Leave out the pictures, and retype the remaining data exactly.

*** Block opens ***

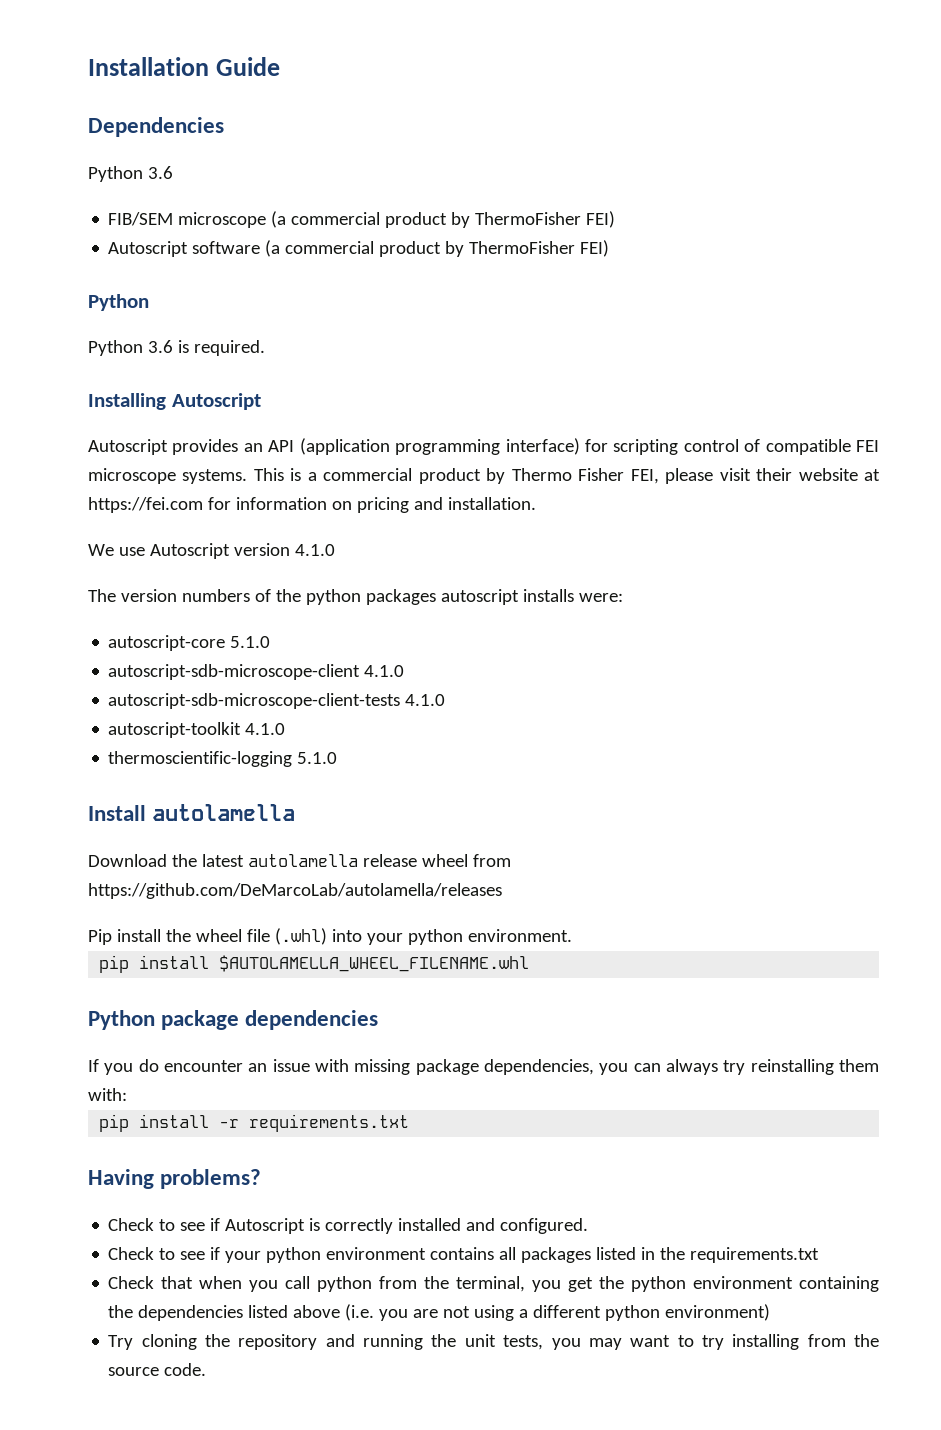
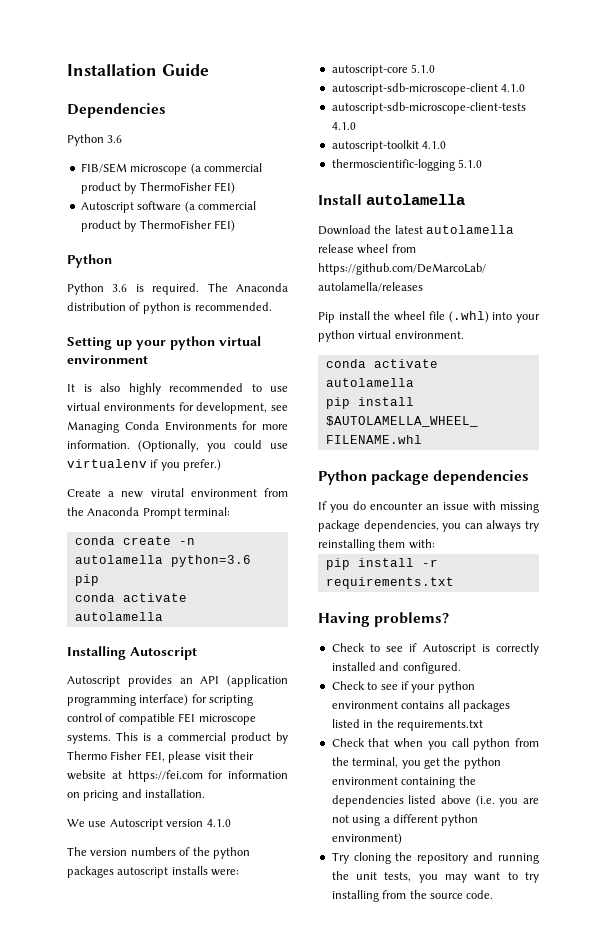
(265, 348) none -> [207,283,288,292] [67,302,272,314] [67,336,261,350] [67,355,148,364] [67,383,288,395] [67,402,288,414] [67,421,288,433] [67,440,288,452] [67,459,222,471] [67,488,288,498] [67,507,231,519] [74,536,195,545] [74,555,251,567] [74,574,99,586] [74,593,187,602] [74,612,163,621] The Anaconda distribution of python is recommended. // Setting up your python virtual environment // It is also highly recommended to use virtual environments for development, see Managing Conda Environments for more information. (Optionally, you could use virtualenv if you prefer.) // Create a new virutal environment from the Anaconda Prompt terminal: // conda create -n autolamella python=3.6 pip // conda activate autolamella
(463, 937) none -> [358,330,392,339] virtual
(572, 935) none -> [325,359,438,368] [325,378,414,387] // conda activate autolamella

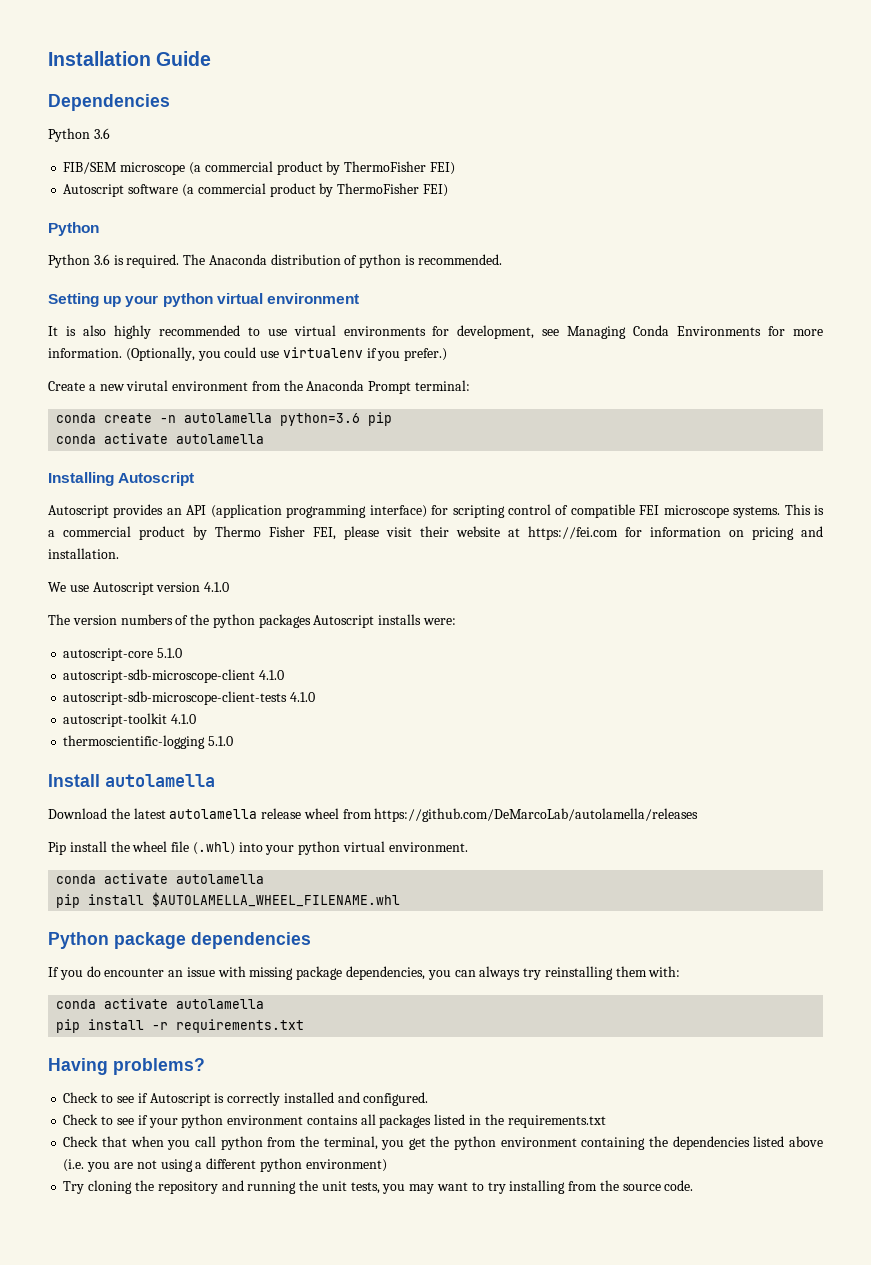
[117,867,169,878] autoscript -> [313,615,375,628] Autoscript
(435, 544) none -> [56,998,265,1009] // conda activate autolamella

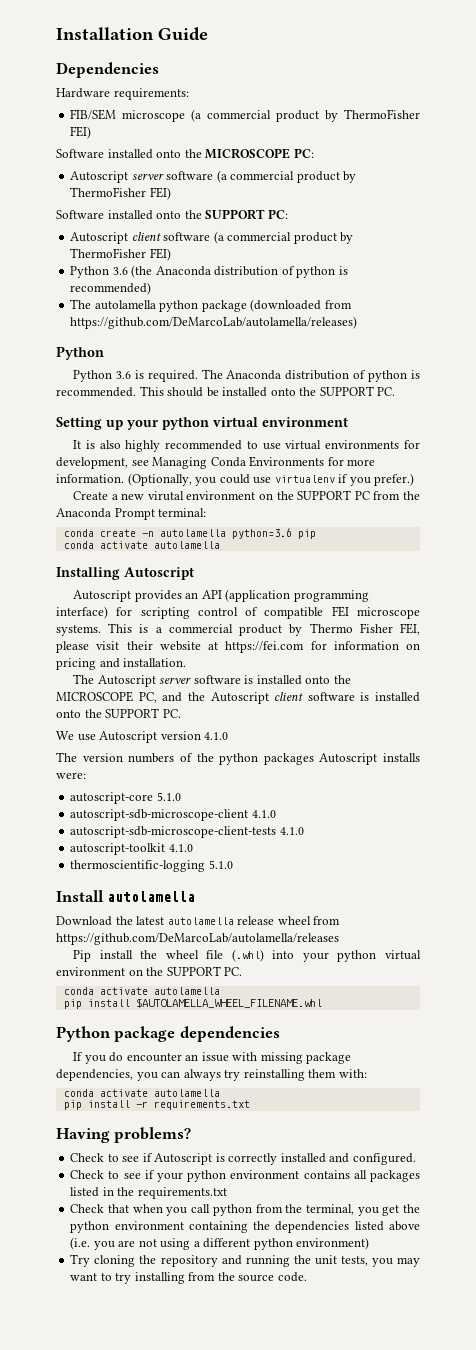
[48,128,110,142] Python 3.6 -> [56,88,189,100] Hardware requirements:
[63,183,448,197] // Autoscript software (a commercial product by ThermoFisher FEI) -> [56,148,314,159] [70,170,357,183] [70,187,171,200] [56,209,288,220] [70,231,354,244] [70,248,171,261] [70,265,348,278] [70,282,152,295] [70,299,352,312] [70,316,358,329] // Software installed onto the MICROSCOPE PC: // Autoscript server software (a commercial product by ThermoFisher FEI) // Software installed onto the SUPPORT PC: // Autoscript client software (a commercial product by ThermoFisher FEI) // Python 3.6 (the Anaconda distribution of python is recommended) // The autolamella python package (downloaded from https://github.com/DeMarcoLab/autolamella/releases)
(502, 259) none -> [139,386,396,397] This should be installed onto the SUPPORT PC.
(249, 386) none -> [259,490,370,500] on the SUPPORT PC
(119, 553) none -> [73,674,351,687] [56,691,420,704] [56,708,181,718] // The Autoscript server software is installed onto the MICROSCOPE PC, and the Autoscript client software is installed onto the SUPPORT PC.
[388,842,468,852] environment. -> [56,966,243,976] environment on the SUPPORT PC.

*** Block closes ***

> _Exercise solution_:
(265, 348) none -> [207,283,288,292] [67,302,272,314] [67,336,261,350] [67,355,148,364] [67,383,288,395] [67,402,288,414] [67,421,288,433] [67,440,288,452] [67,459,222,471] [67,488,288,498] [67,507,231,519] [74,536,195,545] [74,555,251,567] [74,574,99,586] [74,593,187,602] [74,612,163,621] The Anaconda distribution of python is recommended. // Setting up your python virtual environment // It is also highly recommended to use virtual environments for development, see Managing Conda Environments for more information. (Optionally, you could use virtualenv if you prefer.) // Create a new virutal environment from the Anaconda Prompt terminal: // conda create -n autolamella python=3.6 pip // conda activate autolamella
(463, 937) none -> [358,330,392,339] virtual
(572, 935) none -> [325,359,438,368] [325,378,414,387] // conda activate autolamella

[117,867,169,878] autoscript -> [313,615,375,628] Autoscript
(435, 544) none -> [56,998,265,1009] // conda activate autolamella

[48,128,110,142] Python 3.6 -> [56,88,189,100] Hardware requirements:
[63,183,448,197] // Autoscript software (a commercial product by ThermoFisher FEI) -> [56,148,314,159] [70,170,357,183] [70,187,171,200] [56,209,288,220] [70,231,354,244] [70,248,171,261] [70,265,348,278] [70,282,152,295] [70,299,352,312] [70,316,358,329] // Software installed onto the MICROSCOPE PC: // Autoscript server software (a commercial product by ThermoFisher FEI) // Software installed onto the SUPPORT PC: // Autoscript client software (a commercial product by ThermoFisher FEI) // Python 3.6 (the Anaconda distribution of python is recommended) // The autolamella python package (downloaded from https://github.com/DeMarcoLab/autolamella/releases)
(502, 259) none -> [139,386,396,397] This should be installed onto the SUPPORT PC.
(249, 386) none -> [259,490,370,500] on the SUPPORT PC
(119, 553) none -> [73,674,351,687] [56,691,420,704] [56,708,181,718] // The Autoscript server software is installed onto the MICROSCOPE PC, and the Autoscript client software is installed onto the SUPPORT PC.
[388,842,468,852] environment. -> [56,966,243,976] environment on the SUPPORT PC.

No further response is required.